■ **Instructions to follow**:
One figure is the whole answer: the number of lines below that contain the word "JavaScript".

[Data entries]

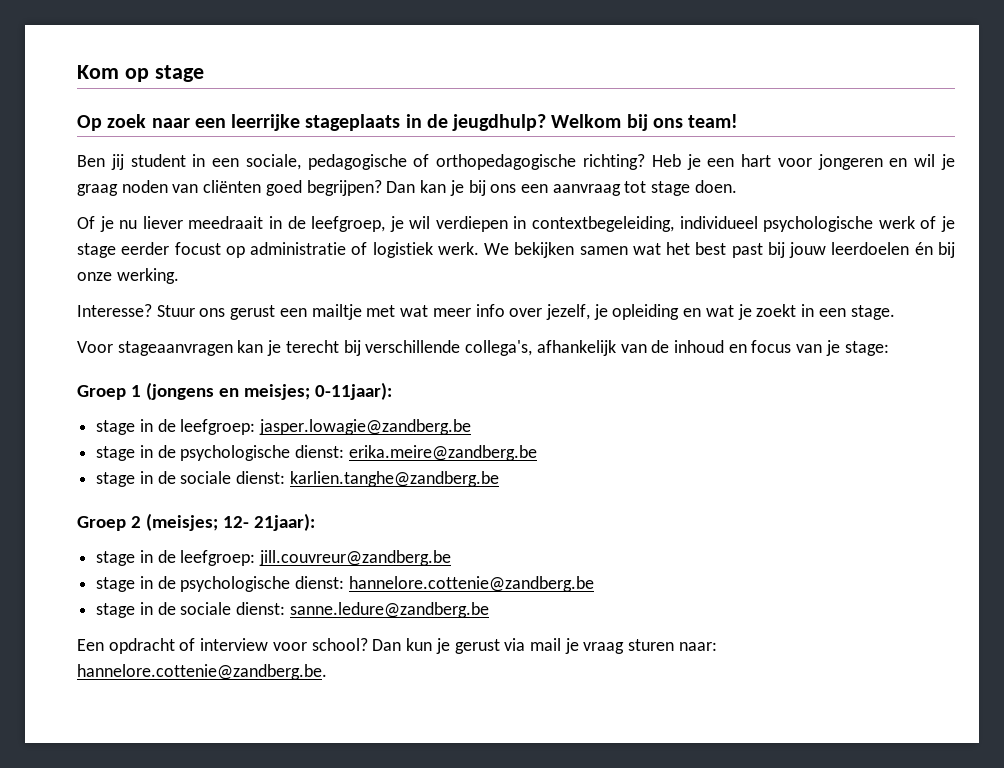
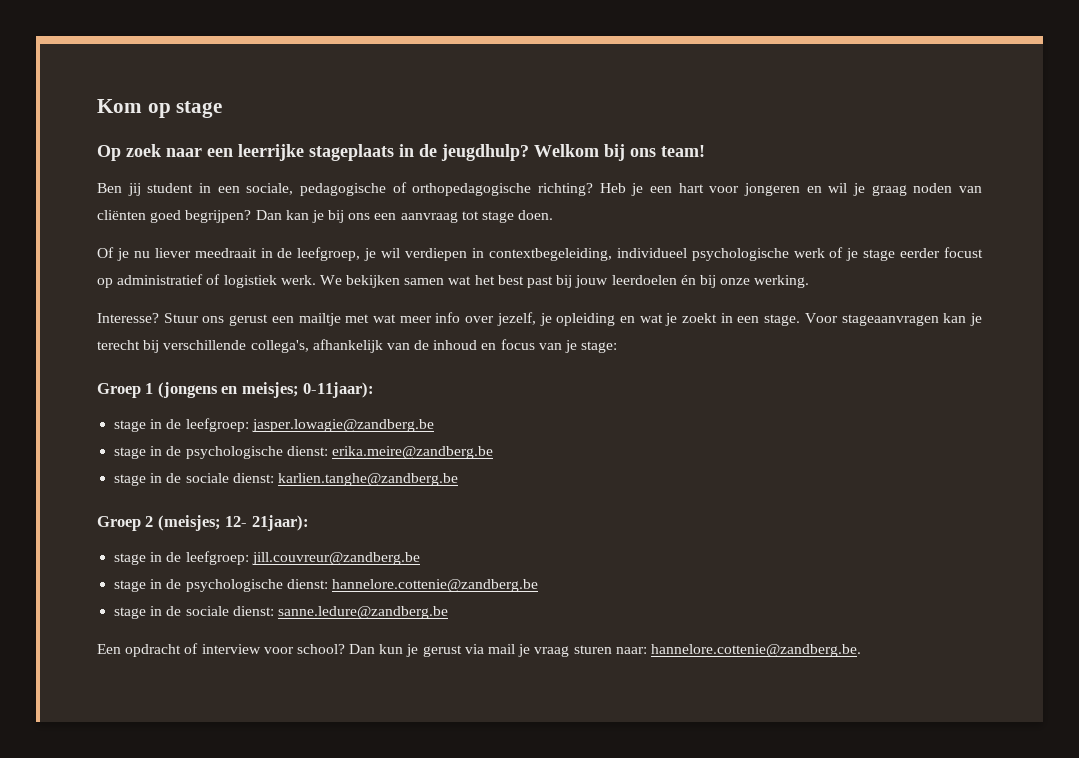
- Of je nu liever meedraait in de leefgroep, je wil verdiepen in contextbegeleiding, individueel psychologische werk of je stage eerder focust op administratie of logistiek werk.
+ Of je nu liever meedraait in de leefgroep, je wil verdiepen in contextbegeleiding, individueel psychologische werk of je stage eerder focust op administratief of logistiek werk.
- Stuur ons gerust een mailtje met wat meer info over jezelf, je opleiding en wat je zoekt in een stage.
- Voor stageaanvragen kan je terecht bij verschillende collega's, afhankelijk van de inhoud en focus van je stage:
+ Stuur ons gerust een mailtje met wat meer info over jezelf, je opleiding en wat je zoekt in een stage. Voor stageaanvragen kan je terecht bij verschillende collega's, afhankelijk van de inhoud en focus van je stage:

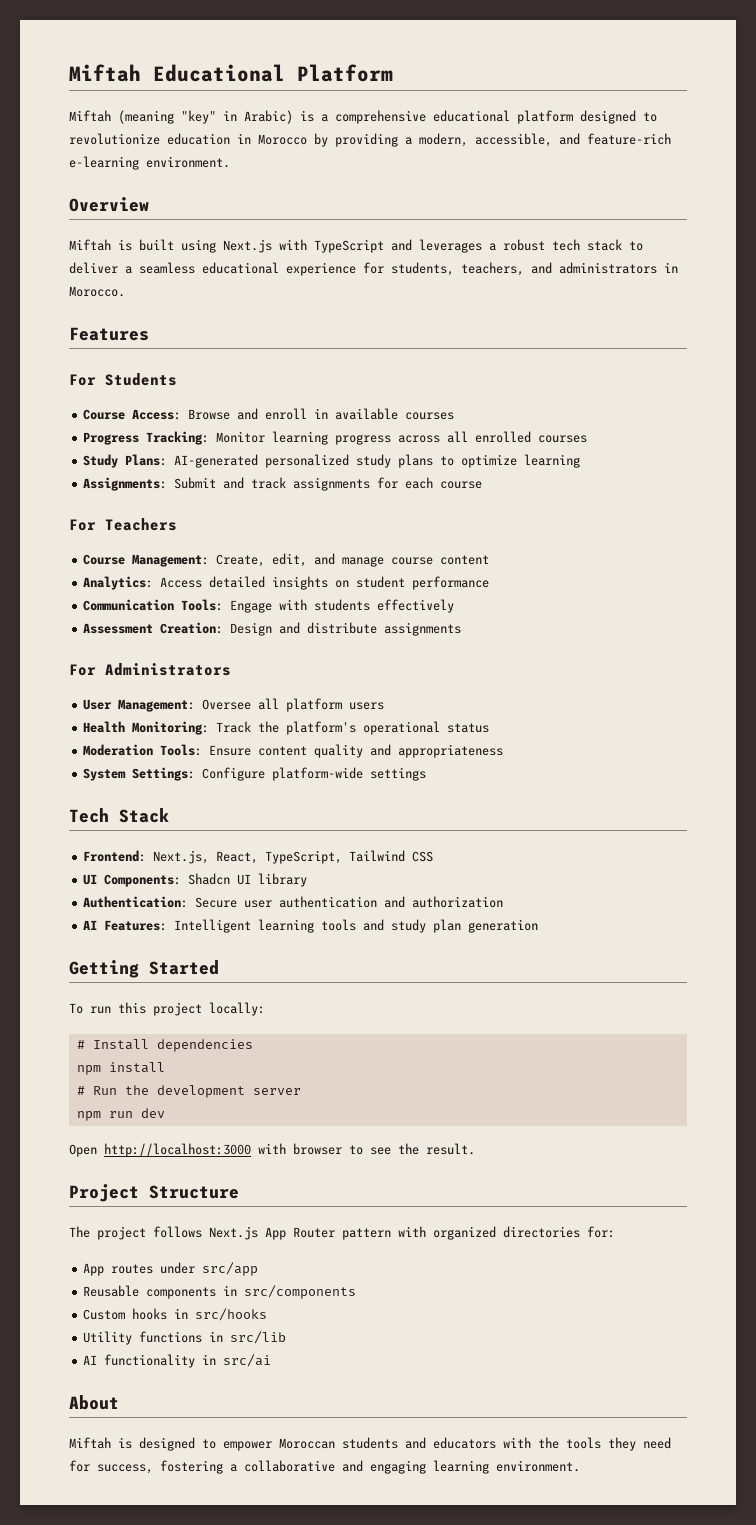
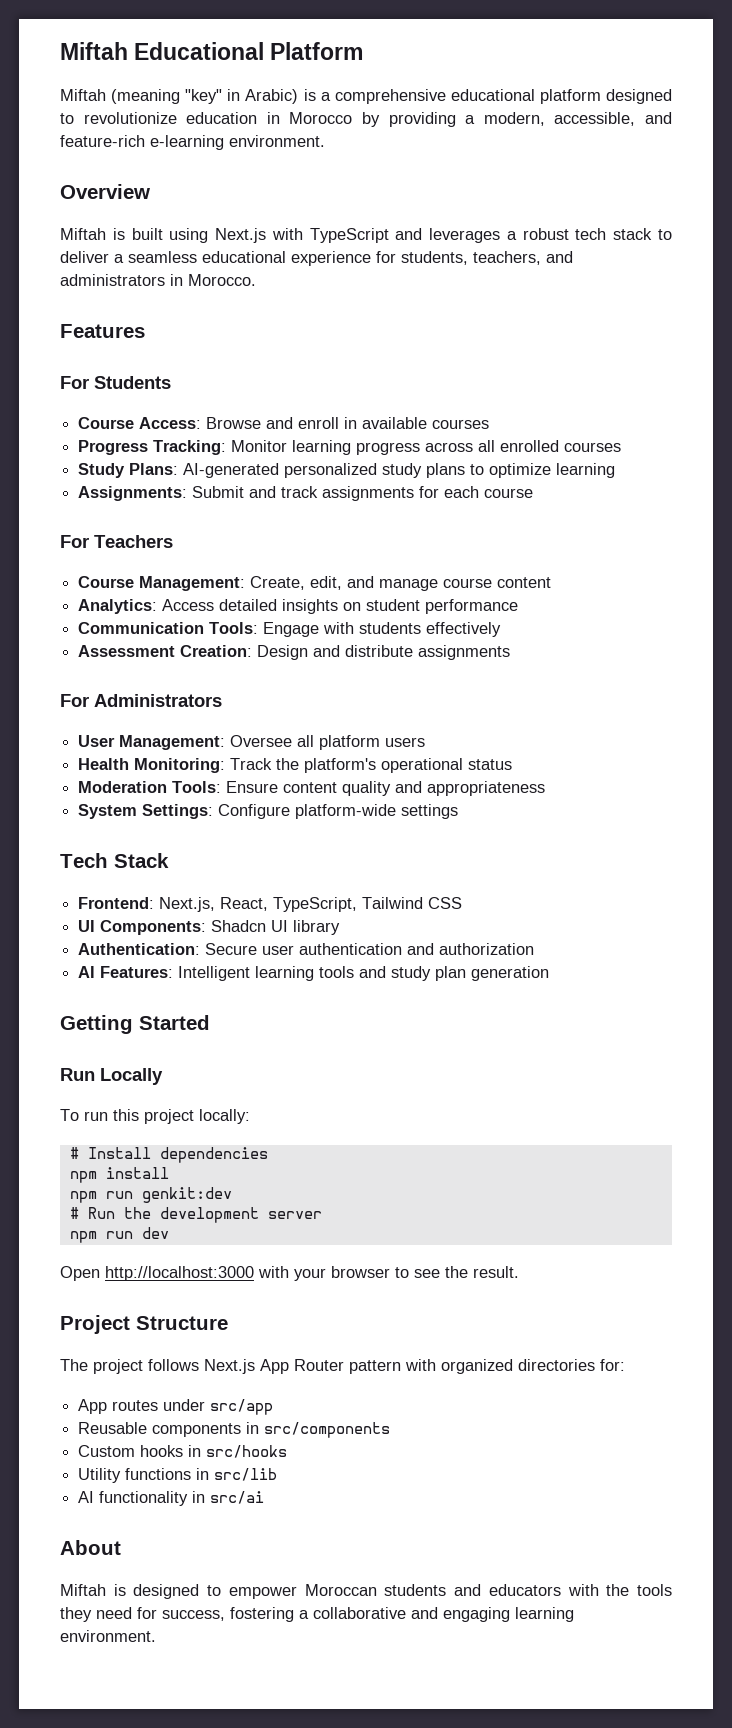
+ Run Locally
+ npm run genkit:dev
- Open http://localhost:3000 with browser to see the result.
+ Open http://localhost:3000 with your browser to see the result.

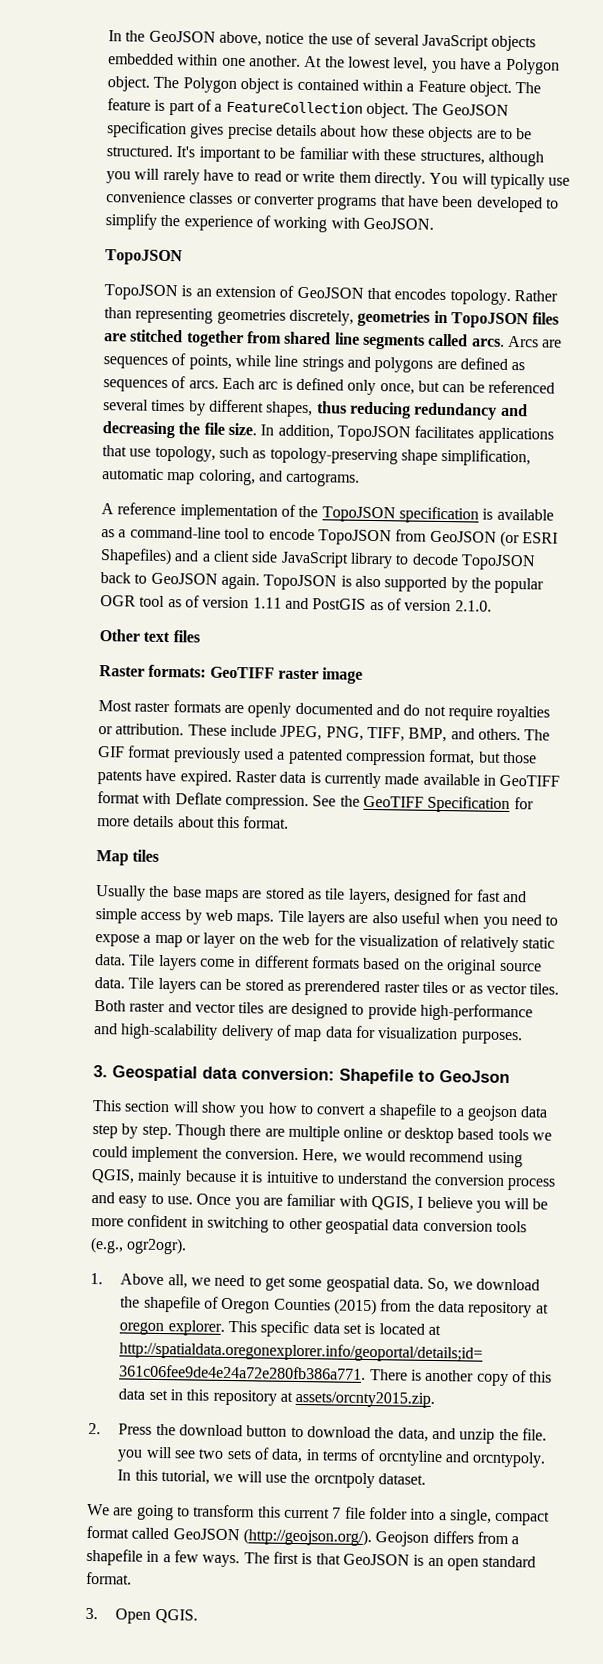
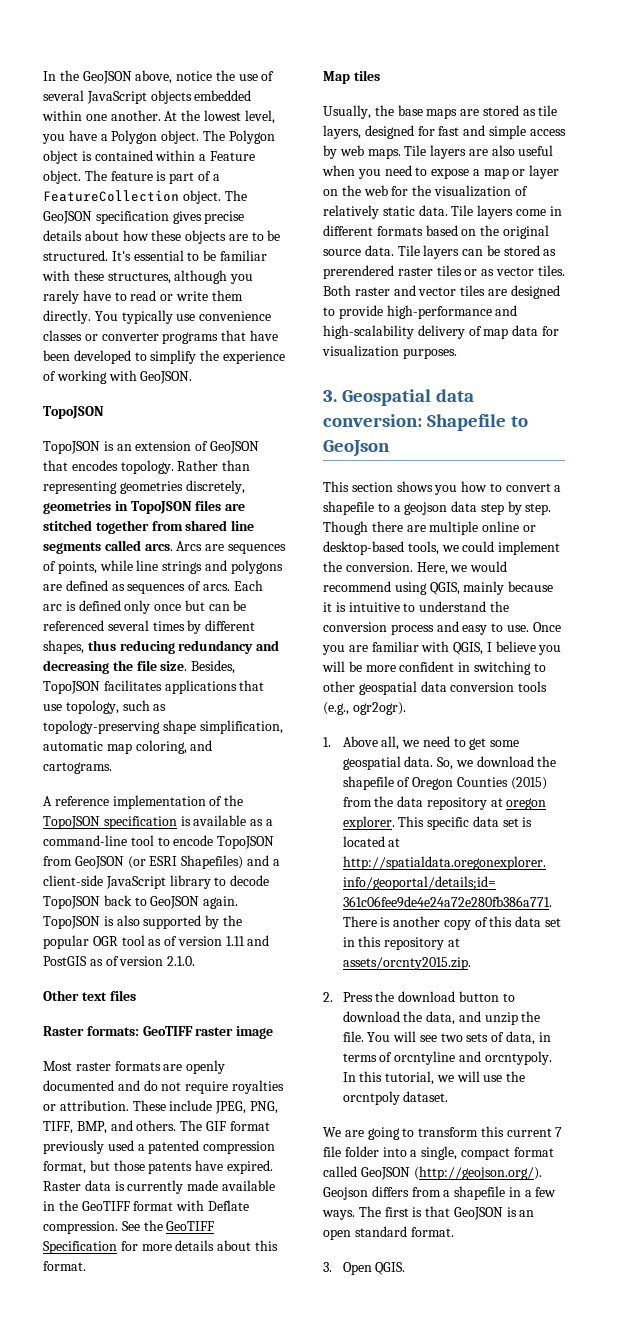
- It's important to be familiar with these structures, although you will rarely have to read or write them directly.
+ It's essential to be familiar with these structures, although you rarely have to read or write them directly.
- You will typically use convenience classes or converter programs that have been developed to simplify the experience of working with GeoJSON.
+ You typically use convenience classes or converter programs that have been developed to simplify the experience of working with GeoJSON.
- Each arc is defined only once, but can be referenced several times by different shapes, thus reducing redundancy and decreasing the file size.
+ Each arc is defined only once but can be referenced several times by different shapes, thus reducing redundancy and decreasing the file size.
- In addition, TopoJSON facilitates applications that use topology, such as topology-preserving shape simplification, automatic map coloring, and cartograms.
+ Besides, TopoJSON facilitates applications that use topology, such as topology-preserving shape simplification, automatic map coloring, and cartograms.
- A reference implementation of the TopoJSON specification is available as a command-line tool to encode TopoJSON from GeoJSON (or ESRI Shapefiles) and a client side JavaScript library to decode TopoJSON back to GeoJSON again.
+ A reference implementation of the TopoJSON specification is available as a command-line tool to encode TopoJSON from GeoJSON (or ESRI Shapefiles) and a client-side JavaScript library to decode TopoJSON back to GeoJSON again.
- Raster data is currently made available in GeoTIFF format with Deflate compression.
+ Raster data is currently made available in the GeoTIFF format with Deflate compression.
- Usually the base maps are stored as tile layers, designed for fast and simple access by web maps.
+ Usually, the base maps are stored as tile layers, designed for fast and simple access by web maps.
- This section will show you how to convert a shapefile to a geojson data step by step.
+ This section shows you how to convert a shapefile to a geojson data step by step.
- Though there are multiple online or desktop based tools we could implement the conversion.
+ Though there are multiple online or desktop-based tools, we could implement the conversion.
- 2. Press the download button to download the data, and unzip the file. you will see two sets of data, in terms of orcntyline and orcntypoly.
+ 2. Press the download button to download the data, and unzip the file. You will see two sets of data, in terms of orcntyline and orcntypoly.

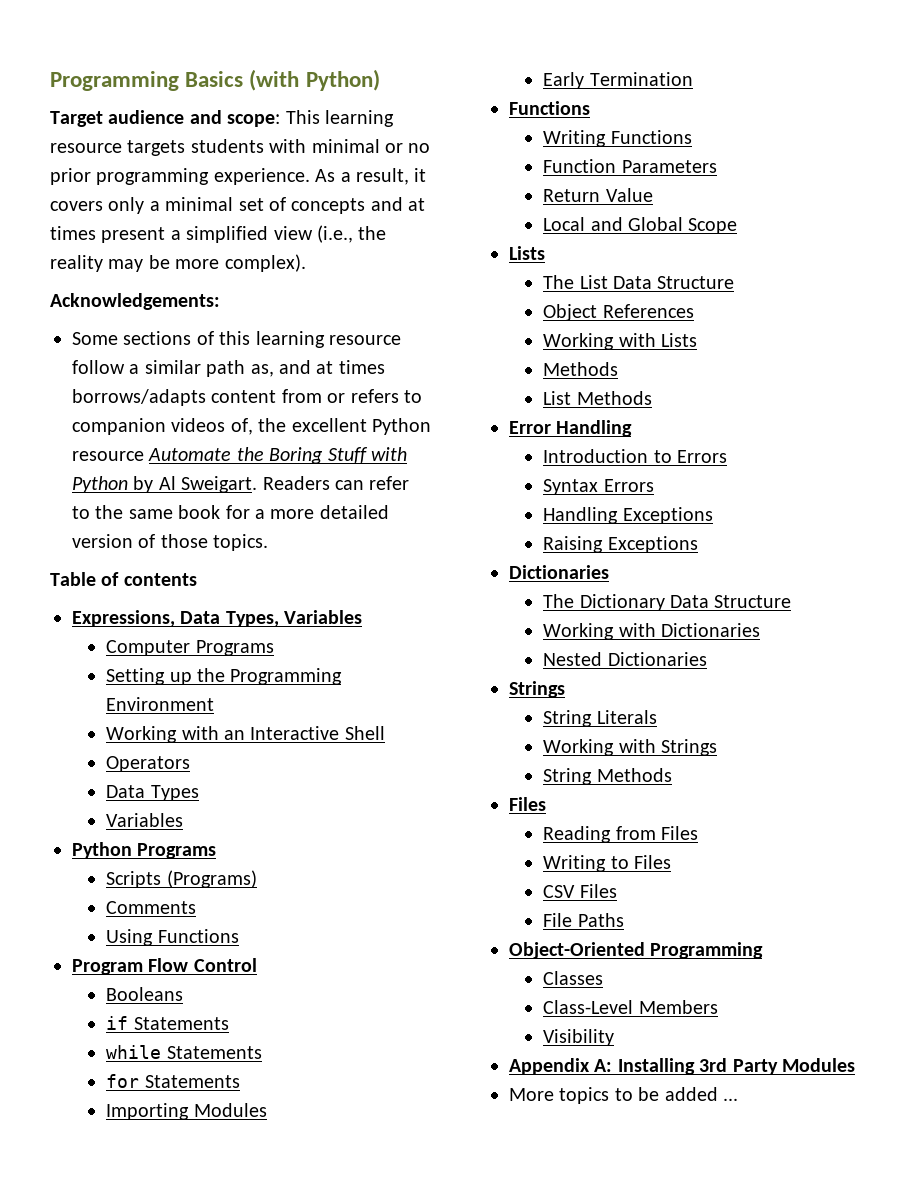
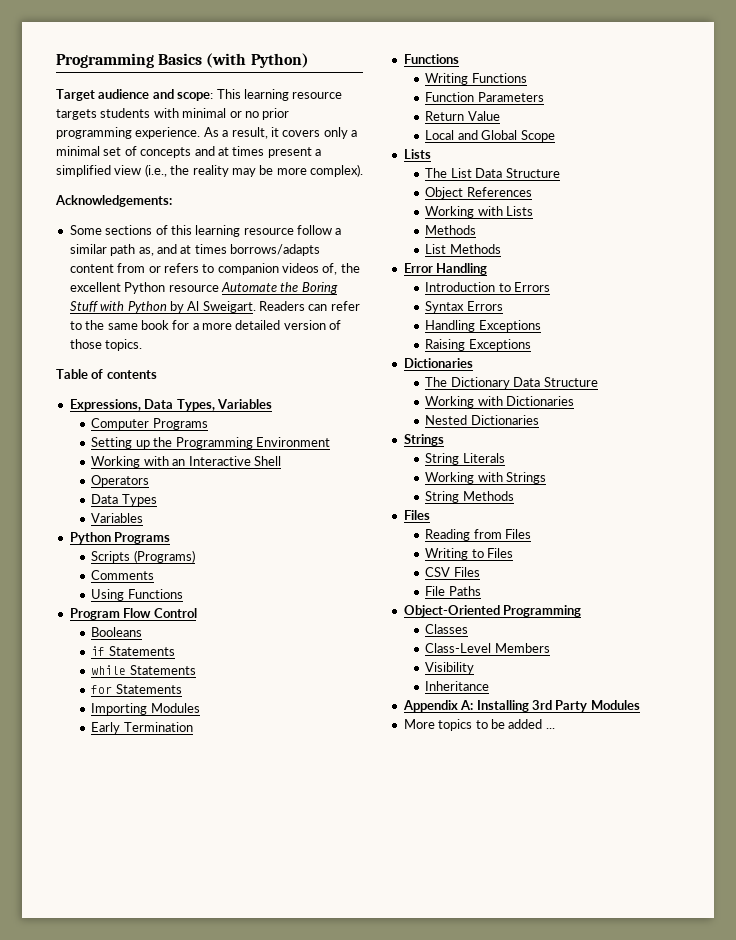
+ Inheritance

■ **Exercise response**:
2